| HN Mirror

Y	Hacker News new \| ask \| show \| jobs

by iainmerrick 3447 days ago

OK, I'll bite: this is not something the vast majority of engineers ever need to know.

They are both balanced binary trees with the same big-O complexity. Constant factors are different, but if and when you care about that, they're both binary trees so it should be easy to switch one implementation for another. In practice you're unlikely to care because most of the time you won't be working on performance-critical code. All speculation about performance is hearsay unless you run some benchmarks.

Google search brings up this discussion: http://discuss.fogcreek.com/joelonsoftware/default.asp?cmd=s... There's plenty of interesting stuff there, but it rather reminds me of medieval theologians debating how many angels can dance on the head of a pin.

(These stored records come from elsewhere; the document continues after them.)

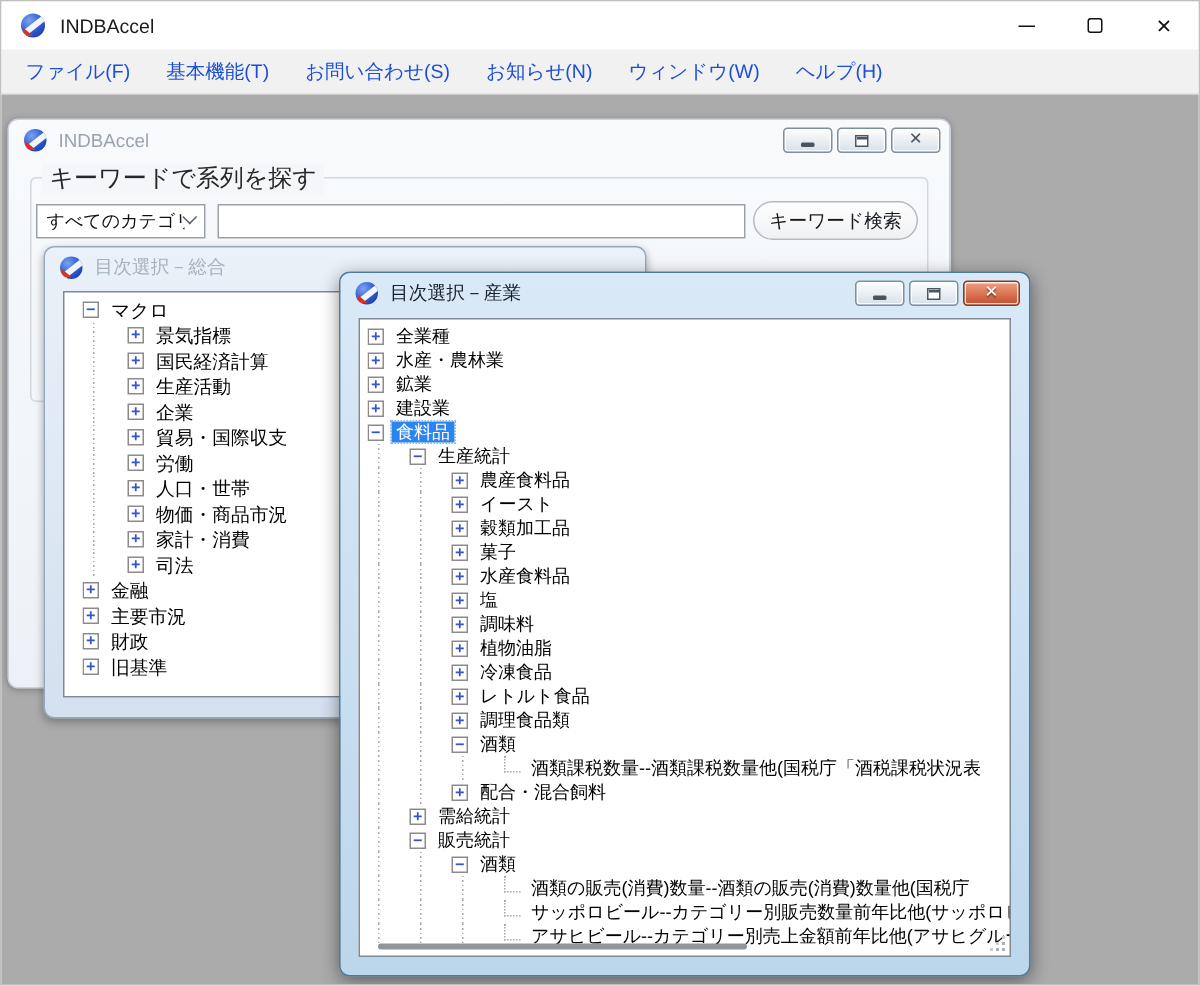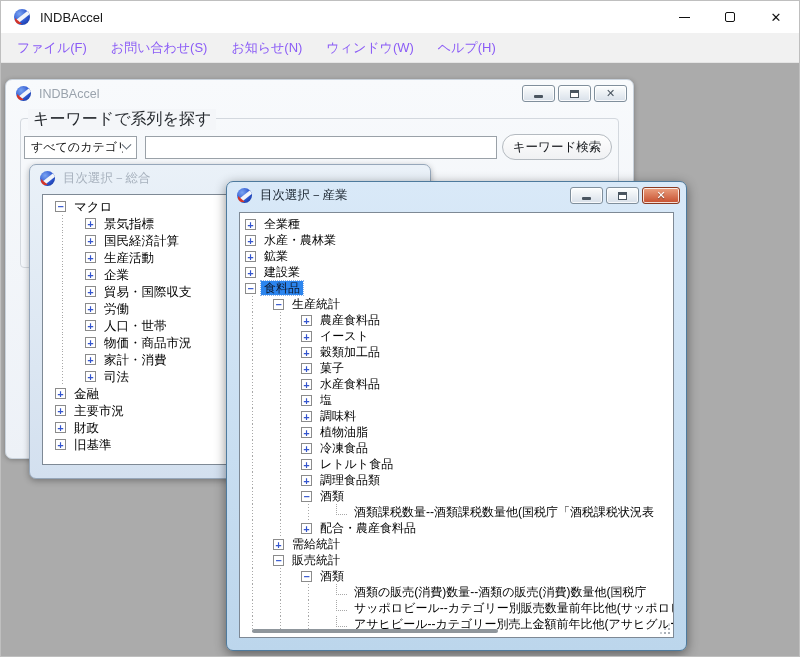"ファイル(F)" #menubar { color: #8b5cf6 -> #1d4ed8 }
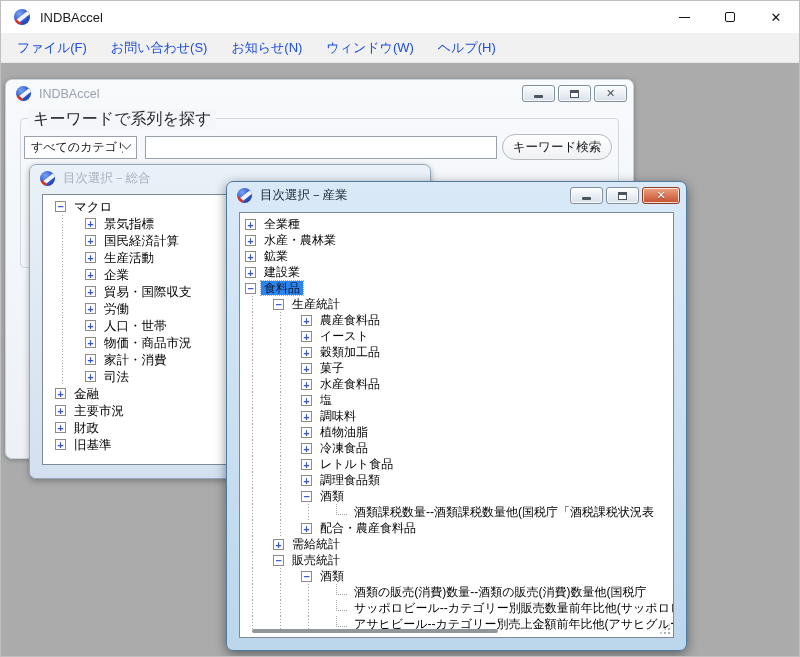"基本機能(T)" span.mitem { html: none -> <span>基本機能(T)</span> }
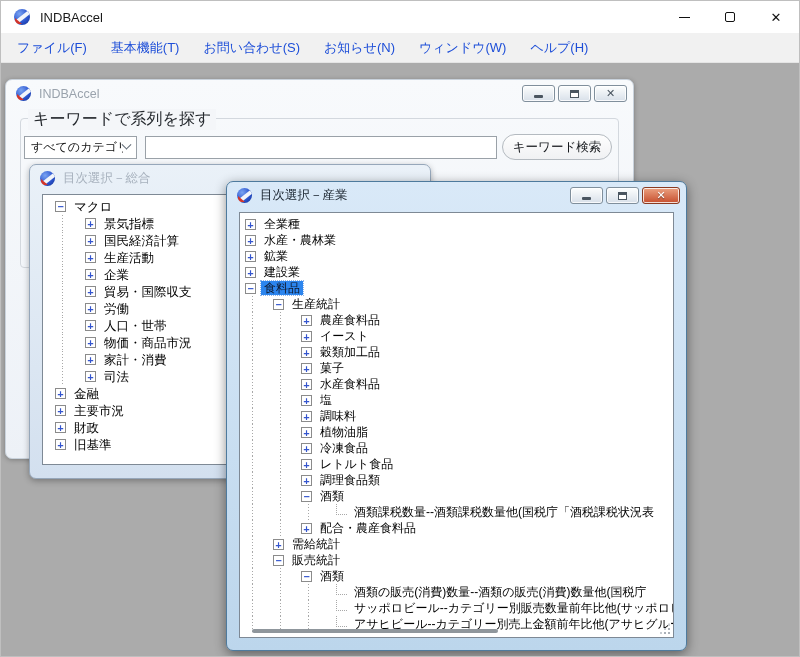"食料品" .tlabel.sel { color: #0f172a -> #ffffff }
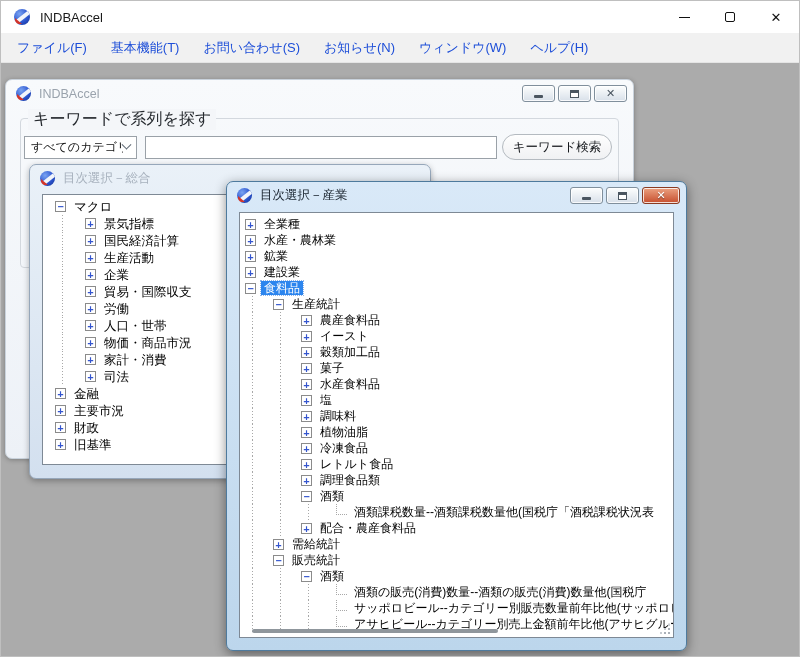"配合・農産食料品" span.tlabel { text: 農産食料品 -> 混合飼料 }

There's a much, much more important distinction: binary trees (of all kinds) versus sorted arrays. There are many cases where a std::vector will be a lot faster than a tree, due to cache coherency, and use much less memory too.

So, discussing AVL trees and red-black trees in an interview is a waste of time. All it tells you is whether somebody once studied them (and remembers their studies), or possibly just memorized them the night before. Knowing that somebody studied those algorithms (except you don't know, because they may just have crammed it) would be a positive signal but doesn't actually tell you whether their CS course covered useful up-to-date topics, like cache-friendly algorithms and data structures.

1 comments

tetraodonpuffer 3447 days ago

> There are many cases where a std::vector will be a lot faster than a tree, due to cache coherency, and use much less memory too.

this is also what is annoying me, the thought of so much ink being devoted to O complexity and so on when with modern processors in the end often "less optimal" algorithms are a lot faster based on how they work and often you end up writing the same thing 3 different ways so you can test and see which one is actually fastest given your language/compiler/toolchain/processor

In a book-level discussion whether a comparison in your algorithms evals to true or false in a predictable or unpredictable pattern doesn't make a difference in its performance, however write that out in code and the branch predictor of your CPU will be a LOT happier (and faster) if you make it so that all the "false" and "true" comparisons happen in streaks as opposed to randomly...